John F. Doyle's excise license (i.e., liquor license) was revoked on March 28, 1889.  After being closed "for a little while," according to Capt. Brogan, the operation of the saloon was taken over by Michael Ward, one of Doyle's former bartenders.  In May 1890, Brogan testified to a State Senate committee, "It is running as usual."  The Evening World reported the testimonies before the Fassett Committee a year later, on May 28, 1890.  It told of five excise inspectors who, "were able to tell such a disgusting tale of vile performances in their report that it was too dirty for publication in the newspapers."

Surprisingly, especially given the fact that Michael Ward's dive sat among the mansions of some of Manhattan's wealthiest and most powerful citizens, a year later it was still in operation.  On November 27, 1891, The Evening World reported that Ward was summoned to the Excise Board's president "to show cause why his license should not be revoked."

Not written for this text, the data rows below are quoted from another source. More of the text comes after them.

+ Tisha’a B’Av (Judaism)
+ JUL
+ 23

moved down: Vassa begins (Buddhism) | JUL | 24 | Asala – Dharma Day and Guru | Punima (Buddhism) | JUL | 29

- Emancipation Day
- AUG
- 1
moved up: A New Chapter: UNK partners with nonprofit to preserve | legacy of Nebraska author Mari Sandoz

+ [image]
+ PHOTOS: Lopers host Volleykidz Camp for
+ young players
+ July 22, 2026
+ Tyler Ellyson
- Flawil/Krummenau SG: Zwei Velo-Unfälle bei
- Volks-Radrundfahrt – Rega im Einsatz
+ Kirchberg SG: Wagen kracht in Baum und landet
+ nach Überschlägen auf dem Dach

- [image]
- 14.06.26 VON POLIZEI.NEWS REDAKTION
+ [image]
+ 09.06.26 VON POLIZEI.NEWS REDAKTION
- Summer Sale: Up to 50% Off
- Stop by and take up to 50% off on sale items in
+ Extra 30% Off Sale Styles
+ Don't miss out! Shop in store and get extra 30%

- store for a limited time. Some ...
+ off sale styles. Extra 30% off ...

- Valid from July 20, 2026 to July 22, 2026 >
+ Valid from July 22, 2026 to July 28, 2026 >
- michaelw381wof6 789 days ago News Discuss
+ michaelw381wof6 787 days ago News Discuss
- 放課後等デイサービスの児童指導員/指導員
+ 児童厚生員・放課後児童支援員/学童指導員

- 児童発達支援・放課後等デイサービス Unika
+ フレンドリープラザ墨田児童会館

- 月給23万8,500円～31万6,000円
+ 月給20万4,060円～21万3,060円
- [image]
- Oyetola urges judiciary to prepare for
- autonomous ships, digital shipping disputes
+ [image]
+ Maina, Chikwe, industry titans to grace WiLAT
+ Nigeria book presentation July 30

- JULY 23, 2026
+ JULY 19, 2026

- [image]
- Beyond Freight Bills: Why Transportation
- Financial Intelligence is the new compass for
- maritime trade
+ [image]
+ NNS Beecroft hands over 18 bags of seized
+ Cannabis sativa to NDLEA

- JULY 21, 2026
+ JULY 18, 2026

Michael Ward's license was revoked.  The saloon was cleaned up, at least moderately, by a Tammany Hall favorite Francis A. Stevenson, who moved his family into the upper floor.  Stevenson, known as Frank, was a boxing referee and fight manager.  He ran several dance halls and dives, the most notorious being the Black & Tan at 153 Bleecker Street.  Shockingly in the 1890s, he catered to all races.  Police Superintendent George Walling wrote of the Black & Tan, "It is the resort of black men as well as white, but the girls are all white!"  He called it, "revolting."

On May 7, 1906, The Sun reported that Stevenson had been injured in a car accident.  Five months later, on October 2, The New York Times reported, "Francis A. Stevenson, a member of Tammany Hall, and a friend of Richard Croker, died on Saturday night at his home, 58 Washington Square South.  His death was hastened by an automobile accident."  The article did not mention the 59-year-old's saloons.

Stevenson's death signaled the end of a saloon in the little wooden building.  It was converted to the Arch Cafe, which was sold in February 1912 to Jess Albrozza and Joe Cavagnara.  They opened the Oasis in Greenwich Village, an ice cream parlor.

On March 2, 1913, The New York Times posed a question that must have been on the minds of locals for decades.  "It is a singular fact, and one that the old real estate records do not explain, that this immediate corner was never fully improved."  The article said it and the adjoining wooden buildings on West 3rd Street, "present a decidedly incongruous appearance by the side of the fine old houses adjoining."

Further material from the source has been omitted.